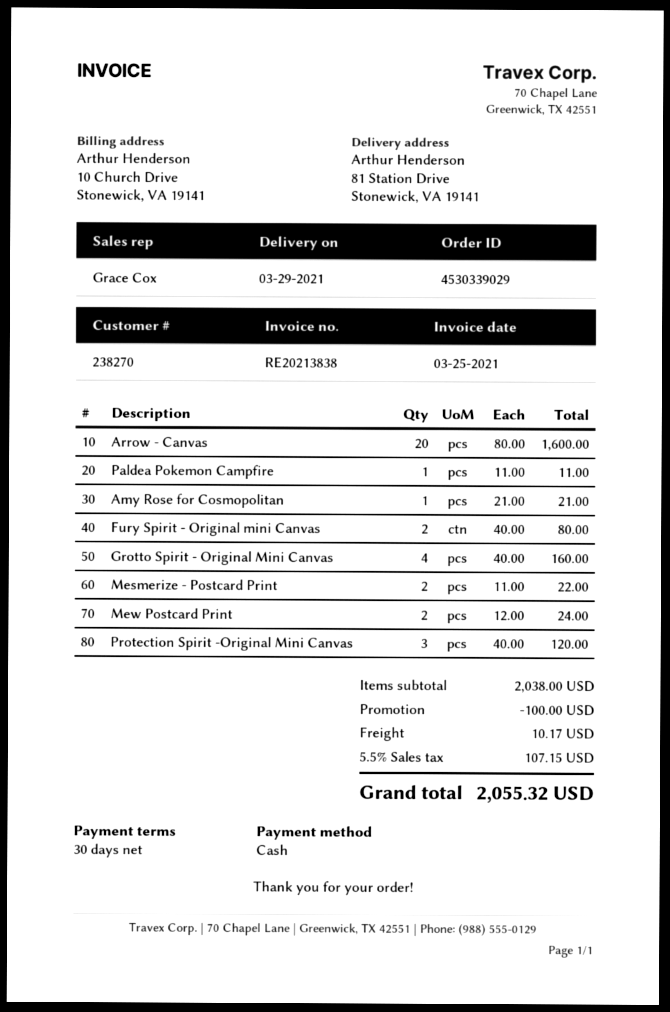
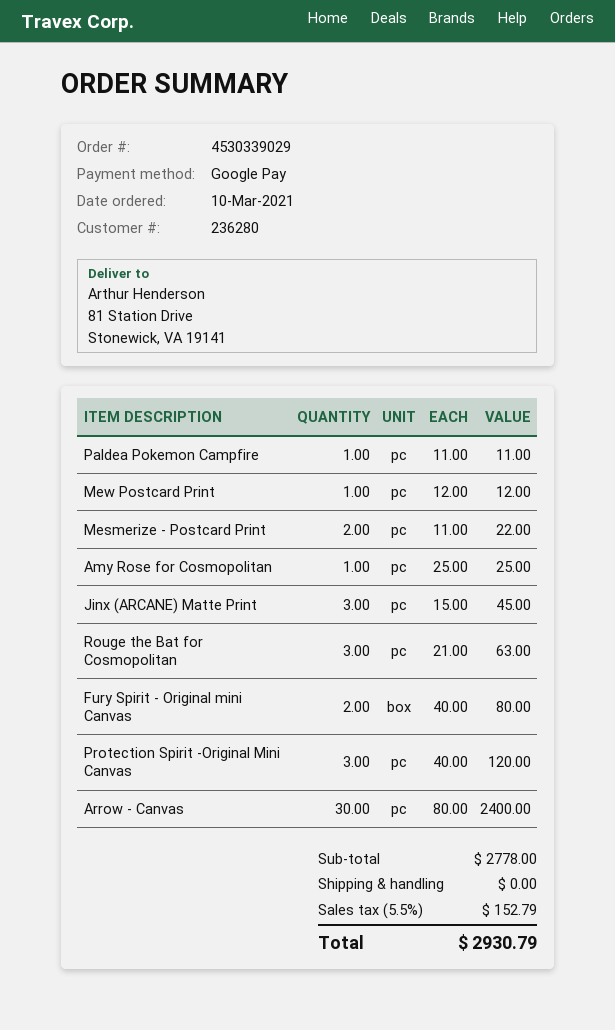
customer number: 238270 -> 236280
payment method: cash -> Google Pay
Arrow - Canvas: 20 x 80.00 = 1600.00 -> 30 x 80.00 = 2400.00
Amy Rose for Cosmopolitan: 1 x 21.00 = 21.00 -> 1 x 25.00 = 25.00
Grotto Spirit - Original Mini Canvas: 4 x 40.00 = 160.00 -> none
Mew Postcard Print: 2 x 12.00 = 24.00 -> 1 x 12.00 = 12.00
Jinx (ARCANE) Matte Print: none -> 3 x 15.00 = 45.00
Rouge the Bat for Cosmopolitan: none -> 3 x 21.00 = 63.00
subtotal: 2038.00 -> 2778.00
discount: 100.00 -> none
shipping: 10.17 -> 0.00
tax: 5.5% = 107.15 -> 5.5% = 152.79
total: 2055.32 -> 2930.79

━━━━━━

* **How to complete this task**: Would you please repeat exactly the lines above, starting at the line with "Arrow - Canvas: 20" and stopping at the line with "Rouge the Bat", both included?

* **Reply**:
Arrow - Canvas: 20 x 80.00 = 1600.00 -> 30 x 80.00 = 2400.00
Amy Rose for Cosmopolitan: 1 x 21.00 = 21.00 -> 1 x 25.00 = 25.00
Grotto Spirit - Original Mini Canvas: 4 x 40.00 = 160.00 -> none
Mew Postcard Print: 2 x 12.00 = 24.00 -> 1 x 12.00 = 12.00
Jinx (ARCANE) Matte Print: none -> 3 x 15.00 = 45.00
Rouge the Bat for Cosmopolitan: none -> 3 x 21.00 = 63.00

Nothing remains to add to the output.